French result reduces the level of EU uncertainty

However, in these turbulent times, political risk has not been removed from the financial markets

A television screen displays news footage relating to the result of France’s presidential election, as traders works on the trading floor of ETX Capital in London on May 8th. Photograph: Chris Ratcliffe/AFP/Getty Images

Having been blind-sided by the Brexit vote and Donald Trump's election, financial markets were relieved that lighting did not strike a third time in France. Had Marine Le Pen been elected, the reaction on markets would have been swift and brutal, but the success of Emmanuel Macron had been so well flagged that reaction has been pretty muted.

The euro eased back having hit its highest level since November against the US dollar and French equities also eased back. In truth, the big moves had come after the first round vote in late April, which convinced investors that Macron was going to win.

In terms of France, and French politics, attention will now turn to the June elections for the National Assembly, to see in Macron is likely to be able to push ahead with his reform agenda. He has promised to reform France's antiquated labour market rules and its tax and pensions system, and cut regulation, but has signalled that he hopes change will be steady rather than dramatic.

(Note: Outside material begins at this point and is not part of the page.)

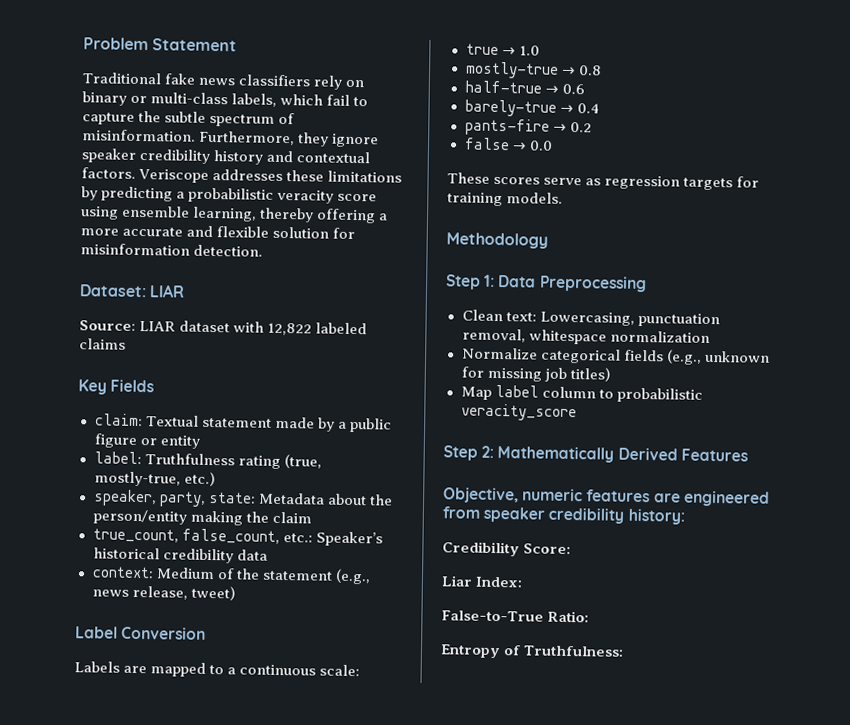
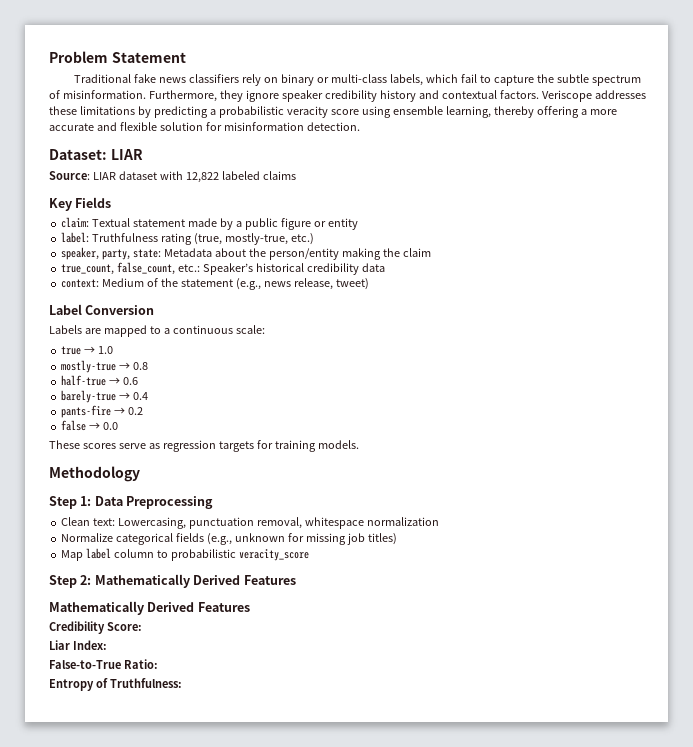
  Step 2: Mathematically Derived Features
- Objective, numeric features are engineered from speaker credibility history:
+ Mathematically Derived Features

However the reaction on the markets yesterday was evidence of the old market saying “ buy on the rumour,sell on the fact.”


Investors had already priced in a Macron victory and acted on this. And so some took profits when it happened. But this short- term impact is only part of the story.

The victory of the middle-ground in France – and the Netherlands – removed one key worry for investors at the start of the year. This had held back the euro and European equity markets in the early months of the year. Le Pen had promised to take France out of the euro, for example, and her election would have led to huge market uncertainty. Euro dramas may not be over – and in particular investors remain nervous about Italy, where elections are due by next March – but one significant bullet has been dodged for the single currency.

Now attention will turn to the generally positive figures – such as the latest data for German industry – and the implications for growth and equity prices and for euro zone interest rates.

The Brexit talks remain a huge political issue of course , and the German elections come in the Autumn, but in the meantime attention will turn to the flow of economic data and in particular what this means for ECB policy. No-one expects an early increase in ECB interest rates, but the ECB is to start winding down a key aspects of its monetary stimulus – its massive bond buying programme – and debate will now intensify on when and how this should happen.Germany, in particular, is uncomfortable with the scale of bond buying and wants it to be wound down.

The French election had been seen as a key marker in the financial, as well as the political, year, in an era where markets are being driven by political events. With it now out of the way, the way is clear – for example – for the AIB flotation to go ahead . In these turbulent times, political risk has not been removed from the financial markets.

But the French election results has removed one threat which has hung over the markets for months now. Whether it is a turning point in European political fortunes is, of course, another question entirely.